Coexistence of Both Bacterial Interference and β-Lactamase-Producing Bacteria
Studies have found coexistence of BLPB presence with the absence of interfering organisms
in children who failed penicillin therapy of acute GABHS PT[15] or became carriers of GABHS.[39]
Brook and Gober[15] determined the association among bacterial interference and β-lactamase production
and penicillin failure in treating streptococcal PT. They evaluated 52 children who
had GABHS PT and were treated for 10 days with penicillin. Based on eradication of
GABHS, 38 of the patients were in the classification bacteriologic “cure”; and 14
were in the classification bacteriologic “failure” after therapy.
In the cured group, before therapy the authors recovered AHS inhibiting their own
GABHS in the cultures of 14 children (37%), and detected BLPB in the cultures of two
children (5%). After therapy, they recovered inhibiting AHS in 31 cultures (82%),
and detected BLPB in five cultures (13%). In contrast, in the failure group, before
therapy AHS were isolated in one culture (7%) and BLPB were recovered from nine cultures
(64%). After therapy, AHS were recovered in four cultures (29%), and BLPB was recovered
in 13 cultures (93%). These data show that the absence of interfering AHS and the
presence of BLPB is associated with penicillin failure in the treatment of GABHS PT.
Brook and Gober[39] compared the frequency of recovery of aerobic and anaerobic organisms with interfering
capability against GABHS and BLPB from the tonsils of GABHS carriers and non-carriers.

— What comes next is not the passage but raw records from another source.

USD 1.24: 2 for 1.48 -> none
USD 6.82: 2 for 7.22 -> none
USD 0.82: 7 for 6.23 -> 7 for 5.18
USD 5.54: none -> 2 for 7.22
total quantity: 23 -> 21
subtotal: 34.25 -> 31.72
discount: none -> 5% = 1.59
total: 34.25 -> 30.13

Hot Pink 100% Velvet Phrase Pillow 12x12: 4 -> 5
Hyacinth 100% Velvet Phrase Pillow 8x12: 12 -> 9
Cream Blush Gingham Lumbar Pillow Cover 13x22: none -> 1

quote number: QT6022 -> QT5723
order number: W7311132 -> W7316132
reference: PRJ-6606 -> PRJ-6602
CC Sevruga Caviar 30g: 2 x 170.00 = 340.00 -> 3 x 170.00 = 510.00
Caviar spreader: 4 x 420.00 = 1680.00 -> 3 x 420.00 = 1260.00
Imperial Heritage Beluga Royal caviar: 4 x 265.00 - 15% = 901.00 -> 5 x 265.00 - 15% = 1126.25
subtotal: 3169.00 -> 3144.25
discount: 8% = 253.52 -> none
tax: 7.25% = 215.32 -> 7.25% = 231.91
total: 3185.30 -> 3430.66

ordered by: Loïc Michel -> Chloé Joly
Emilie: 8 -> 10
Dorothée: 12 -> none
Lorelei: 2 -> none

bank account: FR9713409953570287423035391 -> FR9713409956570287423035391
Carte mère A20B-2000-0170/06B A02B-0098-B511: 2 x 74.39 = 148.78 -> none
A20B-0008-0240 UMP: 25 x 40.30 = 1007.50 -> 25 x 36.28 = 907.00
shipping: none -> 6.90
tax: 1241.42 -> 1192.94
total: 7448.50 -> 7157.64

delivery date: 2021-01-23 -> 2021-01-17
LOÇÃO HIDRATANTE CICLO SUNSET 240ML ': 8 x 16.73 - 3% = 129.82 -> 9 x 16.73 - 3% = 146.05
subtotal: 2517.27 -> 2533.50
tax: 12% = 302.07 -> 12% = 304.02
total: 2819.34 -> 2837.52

The authors evaluated the presence of aerobic and anaerobic bacteria capable of such
interference in vitro in cultures obtained from the tonsils of 20 healthy children
who were non-GABHS carriers and 20 who were GABHS carriers. They also assessed 20
children who were asymptomatic after completing a course of penicillin for acute GABHS
PT and were non-GABHS carriers and 20 who were GABHS carriers. In healthy children,
32 interfering isolates were recovered from 16 non-GABHS carriers (1.6 per child)
and 13 were isolated from 7 GABHS carriers (0.65 per child) (p < 0.001).
In children who had suffered acute GABHS PT, they recovered 26 interfering organisms
from 15 non-GABHS carriers and isolated 8 from 5 GABHS carriers.[39] Among the healthy children, they recovered 13 BLPB from 5 non-GABHS carriers and
isolated 13 from 6 GABHS carriers. In children who had suffered acute GABHS PT, they
recovered 14 BLPB from 5 (25%) non-GABHS carriers and isolated 32 from 17 (85%) GABHS
carriers (p < 0.05). This study demonstrated that there was a higher rate of recovery of aerobic
and anaerobic organisms capable of interfering with GABHS in non-GABHS carriers than
in GABHS carriers. This was observed in all GABHS non-carriers and included healthy
children, as well as those recently treated for symptomatic GABHS PT with penicillin
that failed to eradicate GABHS. A higher rate of recovery of BLPB was observed only
in GABHS carriers who were treated with penicillin for GABHS PT.
The presence of bacterial biofilm in tonsillitis may also play a role in bacterial
interactions that take place in the tonsils. The milieu of a biofilm can trap microorganisms
in close proximity to each other, thus enabling bacterial interactions.[40]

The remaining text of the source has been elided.